### Problem requirements
Anywhere the string "text" shows up in the listing below, copy the line it is in.

### Records to use
++++++
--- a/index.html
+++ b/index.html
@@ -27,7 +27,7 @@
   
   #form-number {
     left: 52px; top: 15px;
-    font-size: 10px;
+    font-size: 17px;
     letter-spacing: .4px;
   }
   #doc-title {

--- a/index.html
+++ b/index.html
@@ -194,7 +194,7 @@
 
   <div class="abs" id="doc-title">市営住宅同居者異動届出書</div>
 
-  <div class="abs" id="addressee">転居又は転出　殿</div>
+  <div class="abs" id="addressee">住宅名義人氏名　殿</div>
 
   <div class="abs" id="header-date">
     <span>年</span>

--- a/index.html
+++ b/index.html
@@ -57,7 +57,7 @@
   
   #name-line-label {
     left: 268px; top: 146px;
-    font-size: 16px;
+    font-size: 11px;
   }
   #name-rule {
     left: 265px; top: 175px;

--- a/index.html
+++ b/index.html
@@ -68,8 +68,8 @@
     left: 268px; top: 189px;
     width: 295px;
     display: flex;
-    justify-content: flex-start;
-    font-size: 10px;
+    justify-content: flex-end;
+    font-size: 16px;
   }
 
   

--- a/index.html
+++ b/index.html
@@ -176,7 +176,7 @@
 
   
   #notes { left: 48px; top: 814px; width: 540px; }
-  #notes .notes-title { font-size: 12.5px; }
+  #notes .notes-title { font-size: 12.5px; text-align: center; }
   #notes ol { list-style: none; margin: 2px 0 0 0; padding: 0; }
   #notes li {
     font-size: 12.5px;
++++++
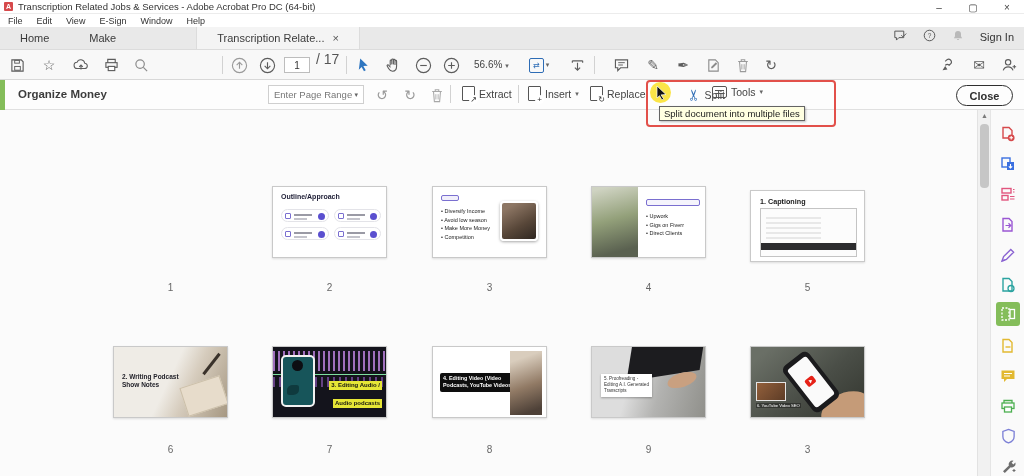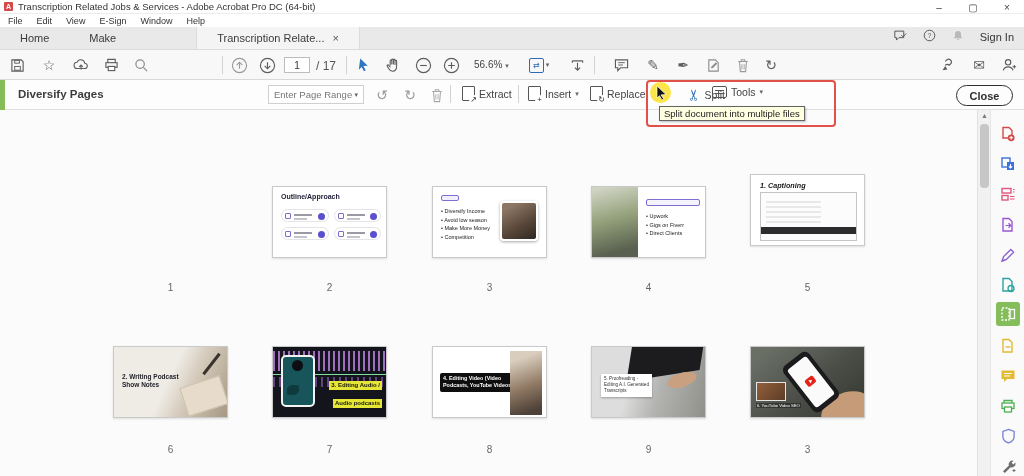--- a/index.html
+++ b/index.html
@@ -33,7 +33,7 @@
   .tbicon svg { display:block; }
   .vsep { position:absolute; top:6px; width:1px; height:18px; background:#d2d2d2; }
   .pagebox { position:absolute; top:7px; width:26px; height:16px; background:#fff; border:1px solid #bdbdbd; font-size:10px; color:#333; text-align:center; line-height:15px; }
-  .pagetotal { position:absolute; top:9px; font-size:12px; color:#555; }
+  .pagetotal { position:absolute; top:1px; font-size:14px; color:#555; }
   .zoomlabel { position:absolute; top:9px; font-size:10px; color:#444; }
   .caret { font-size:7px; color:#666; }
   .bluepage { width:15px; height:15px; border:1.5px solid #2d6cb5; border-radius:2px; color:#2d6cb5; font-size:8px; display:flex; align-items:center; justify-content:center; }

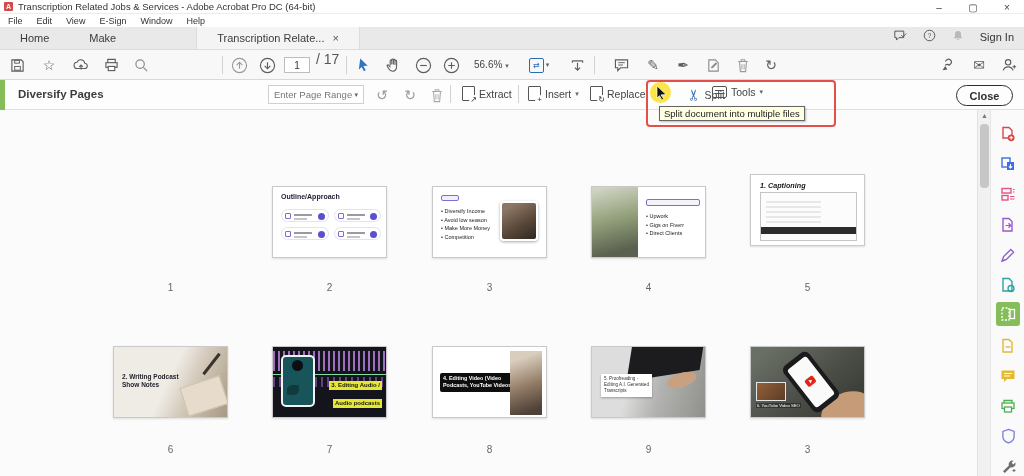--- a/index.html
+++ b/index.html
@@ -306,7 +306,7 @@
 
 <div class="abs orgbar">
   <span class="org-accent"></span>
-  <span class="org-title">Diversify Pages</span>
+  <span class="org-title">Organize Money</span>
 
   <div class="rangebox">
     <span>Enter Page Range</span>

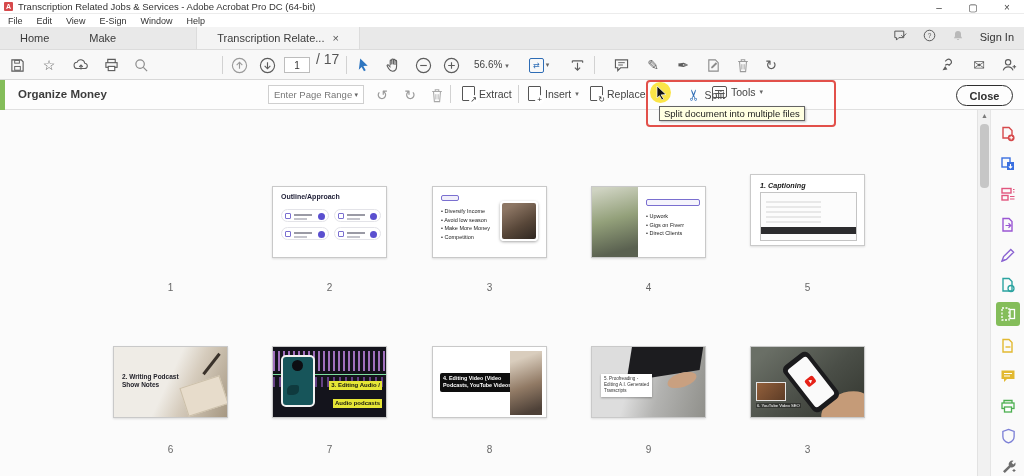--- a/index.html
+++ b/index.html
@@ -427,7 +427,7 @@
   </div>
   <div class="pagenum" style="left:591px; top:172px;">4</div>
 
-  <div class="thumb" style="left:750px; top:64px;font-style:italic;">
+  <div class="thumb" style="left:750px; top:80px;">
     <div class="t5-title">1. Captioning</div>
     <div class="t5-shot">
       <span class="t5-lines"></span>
++++++
### Answer area
+  #notes .notes-title { font-size: 12.5px; text-align: center; }
   .pagebox { position:absolute; top:7px; width:26px; height:16px; background:#fff; border:1px solid #bdbdbd; font-size:10px; color:#333; text-align:center; line-height:15px; }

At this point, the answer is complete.